Und das ist eigentlich auch ganz allgemein die Folge des Moments des Horrors: Dadurch das der entsprechenden Augenblick einem jegliche Sicherheit, auf die man sich überhaupt in irgendeiner Weise verlassen konnte, entreißt, zerbricht dabei der menschliche Geist und die Angst wird der einzige Bezugspunkt unseres kompletten Seins.
Und genau damit beginnt das Problem des „Horrors am Spieltisch“: Keiner will so etwas in irgendeiner Weise verspüren.

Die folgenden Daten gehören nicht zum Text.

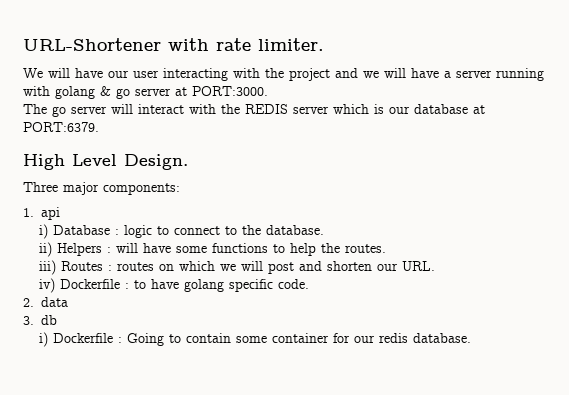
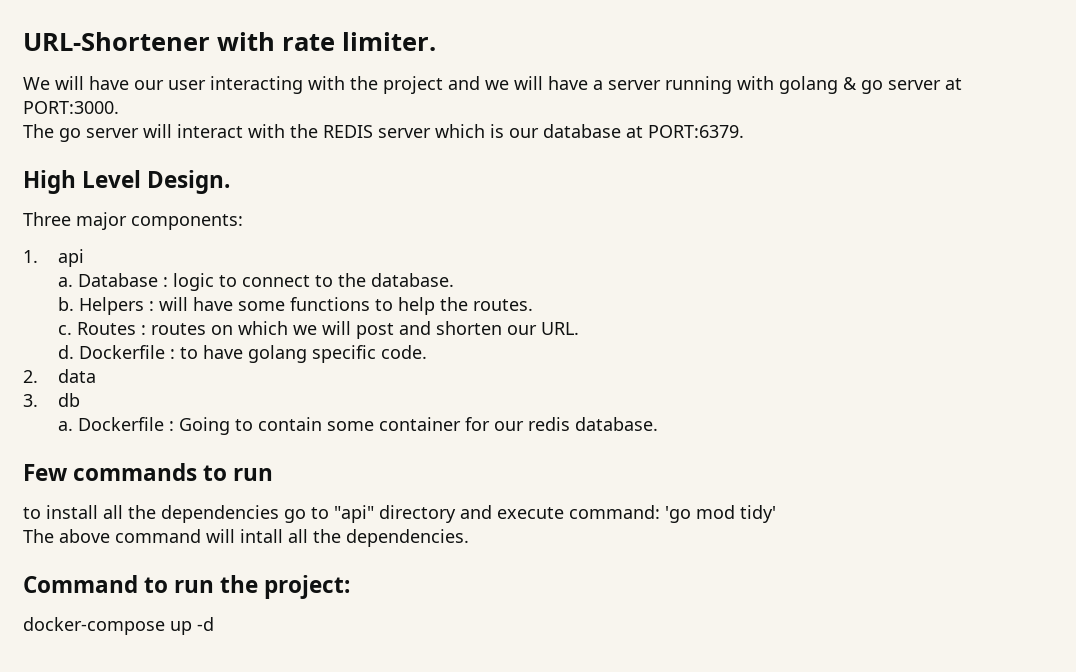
- i) Database : logic to connect to the database.
+ a. Database : logic to connect to the database.
- ii) Helpers : will have some functions to help the routes.
+ b. Helpers : will have some functions to help the routes.
- iii) Routes : routes on which we will post and shorten our URL.
+ c. Routes : routes on which we will post and shorten our URL.
- iv) Dockerfile : to have golang specific code.
+ d. Dockerfile : to have golang specific code.
- i) Dockerfile : Going to contain some container for our redis database.
+ a. Dockerfile : Going to contain some container for our redis database.
+ Few commands to run
+ to install all the dependencies go to "api" directory and execute command: 'go mod tidy'
+ The above command will intall all the dependencies.
+ Command to run the project:
+ docker-compose up -d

Daher ist auch im Grunde das ästhetische Verlangen des empfundenen Horros an sich nicht vorhanden. (Und es entspricht auch nicht dem, was uns eigentlich berührt, wenn wir uns mit dem Themenfeld des Horrors auf die eine oder andere Weise unterhalten.)

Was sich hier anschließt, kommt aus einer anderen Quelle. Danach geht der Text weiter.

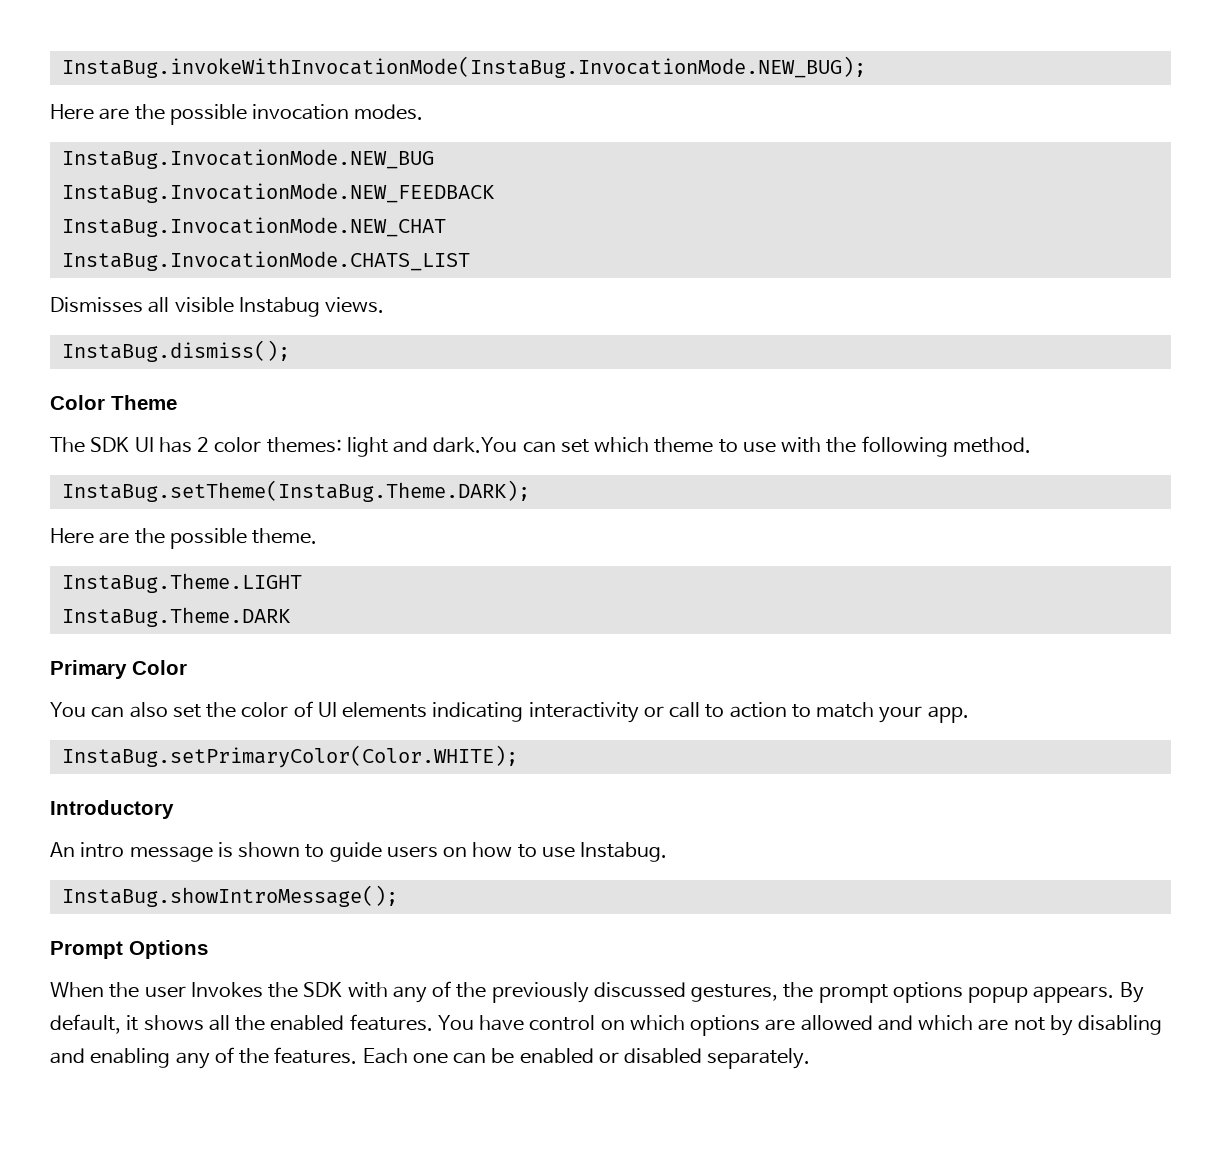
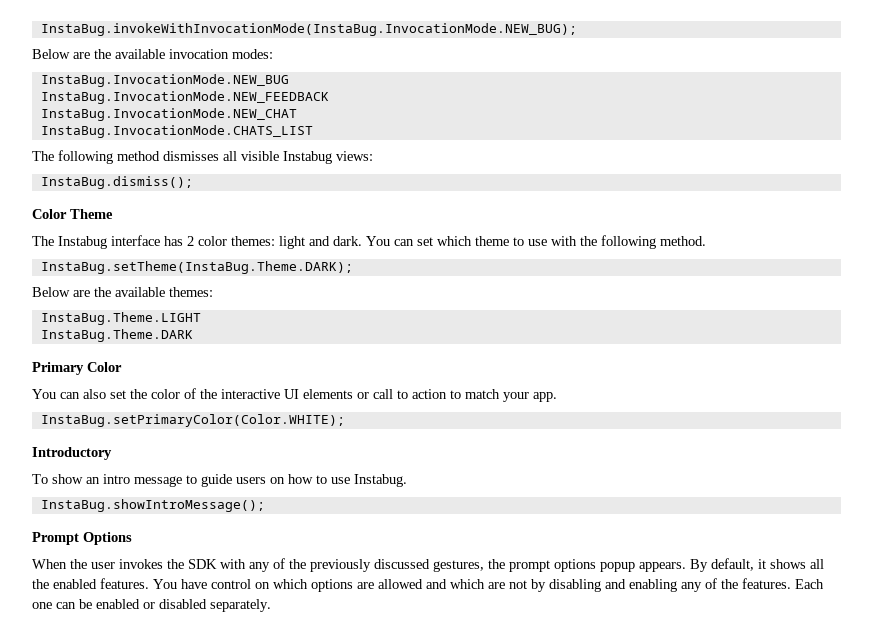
- Here are the possible invocation modes.
+ Below are the available invocation modes:
- Dismisses all visible Instabug views.
+ The following method dismisses all visible Instabug views:
- The SDK UI has 2 color themes: light and dark.You can set which theme to use with the following method.
+ The Instabug interface has 2 color themes: light and dark. You can set which theme to use with the following method.
- Here are the possible theme.
+ Below are the available themes:
- You can also set the color of UI elements indicating interactivity or call to action to match your app.
+ You can also set the color of the interactive UI elements or call to action to match your app.
- An intro message is shown to guide users on how to use Instabug.
+ To show an intro message to guide users on how to use Instabug.
- When the user Invokes the SDK with any of the previously discussed gestures, the prompt options popup appears.
+ When the user invokes the SDK with any of the previously discussed gestures, the prompt options popup appears.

Aber: Die Vorstellung der Handlung einer Person, die ein solches Erlebnis hat, hat trotzdem ihren eigenen, ästhetischen Reiz.
Aber: Das birgt jeweils auch immer seine eigenen Probleme mit sich: Im Film versucht man diese Momente durch die Verwendung des „Jump Scares“ aufzuzeigen, damit Symbolisch erklärt wird, warum die entsprechende Figur am Ende zerstört ist. Fürs Rollenspiel hingegen wird das immer eine sehr komplizierte Gradwanderung sein, in der es um eine Einladung eines „so tun als ob“ geht. Im Kern fokussiert man sich dabei dann sehr oft auf Symbole, im Sinne eines „das macht dir doch Angst!einself“. Trotz alledem gibt es durch die Geschichte immer wieder auch andere Versuche, die auf der einen oder anderen mechanischen Ebene Orientierungshilfen bieten: Die vermutlich zugänglichste Variante ist die Leiste für geistige Gesundheit von chaosiums „Call of Cthulhu“, die in teilweise weiterentwickelten Versionen immer wieder in verschiedenen, konventionellen Regelsystemen auftaucht. Dieses System des geistigen Verfalls mag einigen etwas Plump erscheinen. Allerdings bot es in seinem Ansatz immer eine sehr genaue Orientierung des Moments, an dem sich die Bespielte Figur nicht mehr in ihrer eigenen Sicherheitszone fühlte.
Es gibt zwar auch entsprechende Experimente, die sich auf eine Art der Immersion berufen (das bekannteste in dem Bereich dürfte immer noch der Jenga-Turm-Mechanismus von Dread sein) aber wie ich schon an anderer Stelle gemeint hatte: Die Immersion hier ist nicht Horror, sondern das Gefühl von Begleitfaktoren, die mit Horror verpartnert sind, jedoch für sich allein gestellt ebenfalls funktionieren.
Diesen Fokus des geistigen Verfalls, des Verlustes jeglicher Sicherheit, bis nur noch die Angst an sich das absolute Element ist, dass die eigene Persönlichkeit ausmacht, ist jedenfalls der Fokus, der am Ende Horror ausmacht.